I can (not) see this used only in this way:

int (*a)[4] = new int[6][4];
int (**ff)[4] = &a;

int (**ff)[4] means "a pointer to pointer to an array of four ints". This means we have to have int (*)[4] first - an lvalue, so we can take its address with operator&.

On the other hand, new int*[6][4]; allocates an array of pointers to an array of four pointers (the "outer" array decays). This is completely different type from the first one.

I had to help myself with cdecl.org on this one.

Edit:

I've just made this:

using PTR = int (*)[4];
int (**ff)[4] = new PTR; // hooray, a dynamically allocated pointer!

but can't figure a way without the type alias...

Actually, there is one: int (**ff)[4] = new (int (*)[4]), gathered from this Q&A. Don't forget that all you have now is a dynamically allocated uninitialized pointer.

Answer 2

A double pointer is a pointer to a pointer to get the obvious out of the way. That means that it will hold the memory address of a pointer, again obvious. That means you initialise your pointer and only then point your double pointer to it. Such as,

int* f[] = new int[4];
int** ff = &f;

Then to access this you can do,

(*ff)[1]

This will allow you to access the information stored in the dynamic array.

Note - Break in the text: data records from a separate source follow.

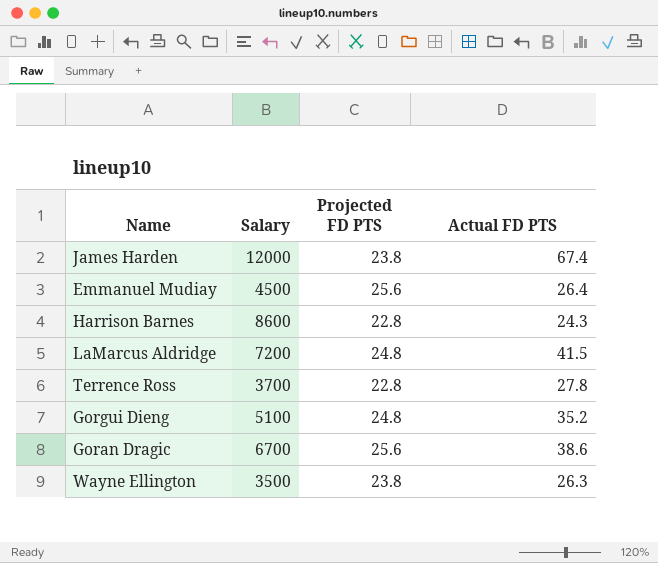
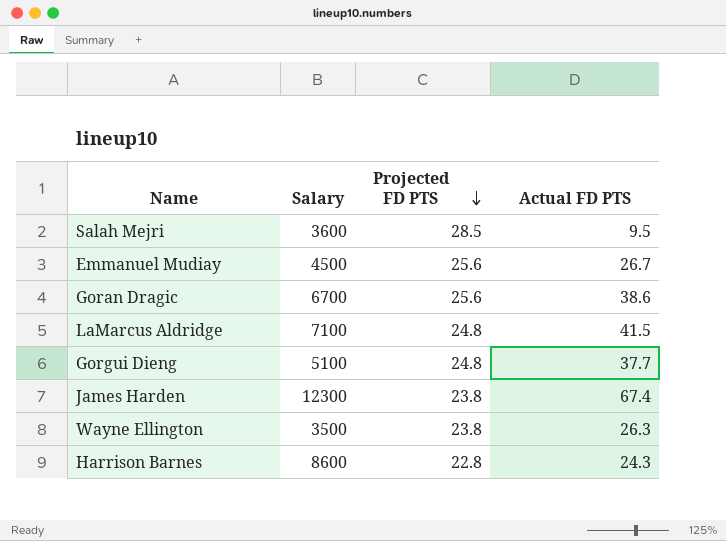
row order: none -> Projected FD PTS descending
row Terrence Ross: 3700 | 22.8 | 27.8 -> none
row Salah Mejri: none -> 3600 | 28.5 | 9.5
Emmanuel Mudiay | Actual FD PTS: 26.4 -> 26.7
LaMarcus Aldridge | Salary: 7200 -> 7100
Gorgui Dieng | Actual FD PTS: 35.2 -> 37.7
James Harden | Salary: 12000 -> 12300

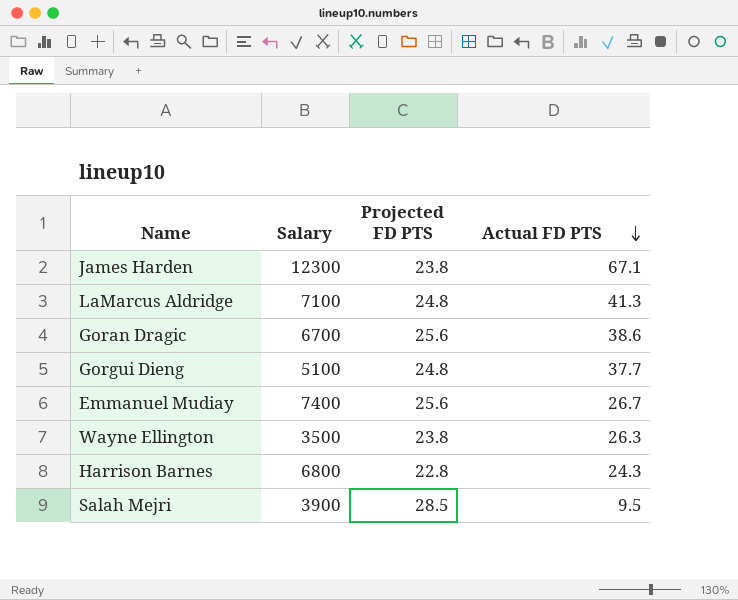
row order: Projected FD PTS descending -> Actual FD PTS descending
James Harden | Actual FD PTS: 67.4 -> 67.1
LaMarcus Aldridge | Actual FD PTS: 41.5 -> 41.3
Emmanuel Mudiay | Salary: 4500 -> 7400
Harrison Barnes | Salary: 8600 -> 6800
Salah Mejri | Salary: 3600 -> 3900

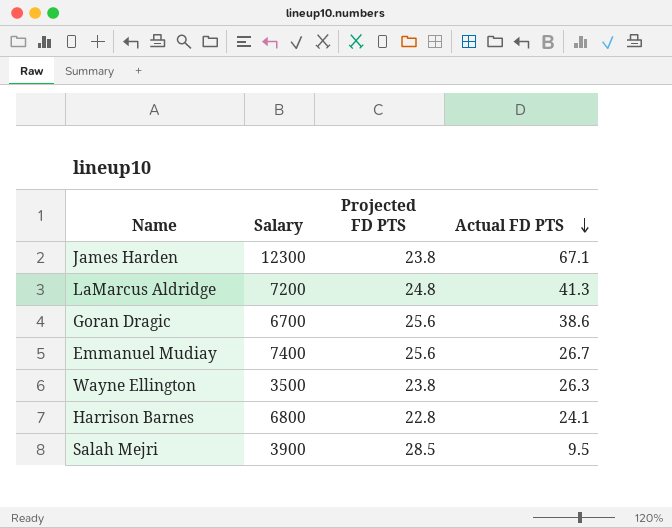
row Gorgui Dieng: 5100 | 24.8 | 37.7 -> none
LaMarcus Aldridge | Salary: 7100 -> 7200
Harrison Barnes | Actual FD PTS: 24.3 -> 24.1

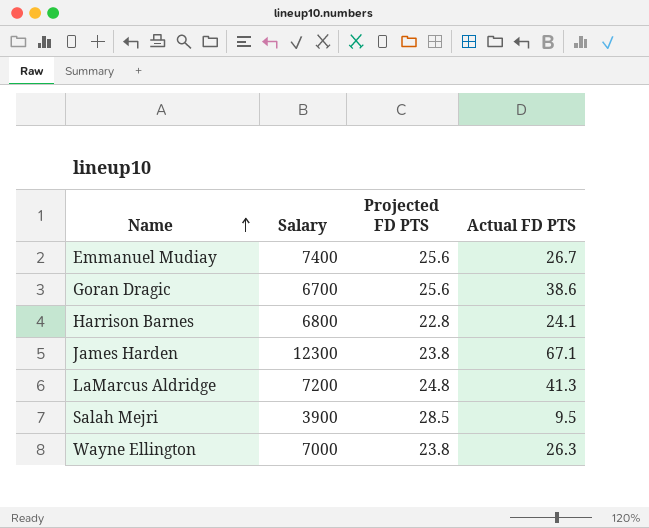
row order: Actual FD PTS descending -> Name ascending
Wayne Ellington | Salary: 3500 -> 7000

NOTE: leave the [] beside f empty if the size is not known at compile time which is the reason you should be doing it this way in the first place.

Answer 3

If you want to access elements of an array a[3][3] by pointer to pointer to array than you can do that by below code :

int a[3][3]={{1,2,3},{4,5,6},{7,8,9}};
int (*p)[3]=a;
int (**ff)[3]=&p;

To print it :

int i,j;
for(i=0;i<3;i++)
{
for(j=0;j<3;j++)
{
printf("%d ",ff[0][i][j]);
}
printf("\n"); 
}

Answer 4

Alan,

I think the problem here is your initial assumption is incorrect. *f[4] (or (*f)[4]) would actually be an array of 4 pointers to int, not a pointer to an array of 4 ints. Then, **ff[4] would be a pointer to an array of 4 pointers to int. I would recommend backing up a little, with this information in hand, and trying it again. Also, an assignment to the **ff would be a single pointer, and probably not an array, depending on how you are intending to use it.

                            Blake Mitchell
                            retired free lance programmer